Here we’ll compute the 10-year precipitation average on the eastern Canada subset using dask to parallelize computations. A dictionary of options is given to dask to specify the number of workers, threads per worker, memory limit, etc.

# NBVAL_IGNORE_OUTPUT

import logging

from dask.distributed import Client
from IPython.display import clear_output

# For hourly data, we suggest using the following chunking pattern: dict(time=720, rlon=50, rlat=50)
# Compute 10-year precipitation means. This is a lazy operation, no computations are done at this point.
pr10y = bbox.pr.resample(time="10YS").mean(dim="time", keep_attrs=True)

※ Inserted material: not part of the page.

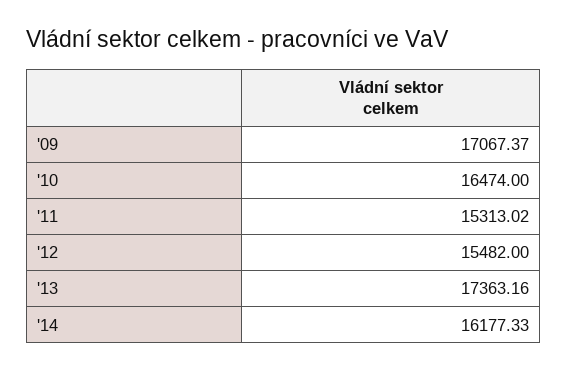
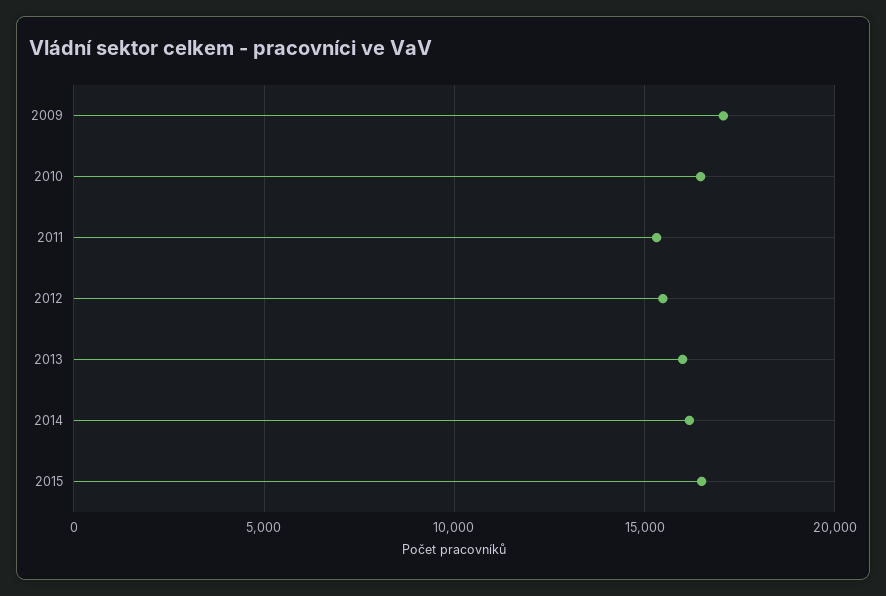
'13: 17363.16 -> 16000
2015: none -> 16500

# Options for dask workers
dask_kwargs = dict(
    n_workers=8,
    threads_per_worker=6,
    memory_limit="2.5GB",
    local_directory="/notebook_dir/writable-workspace/tmp",
    silence_logs=logging.ERROR,
)

# Actually perform the computation
with Client(**dask_kwargs) as c:
    clear_output()
    display(c)
    # Just taking the first 10-year average to speed things up
    pr10y = pr10y.isel(time=0).compute()
clear_output()
pr10y.plot()

<matplotlib.collections.QuadMesh at 0x7f1cb1dffda0>

../_images/d996ca56776d8570f812e8177fe58b969b8bc07f63d2ff341cbaddd5f281587c.png

Note that the graphic axes follow the dimensions of the dataset, namely rotated longitudes and latitudes. The bounding box subset is however performed on longitudes and latitudes, and the areas outside of the bounding box are filled with NaNs, which explain the presence of white areas in the graph.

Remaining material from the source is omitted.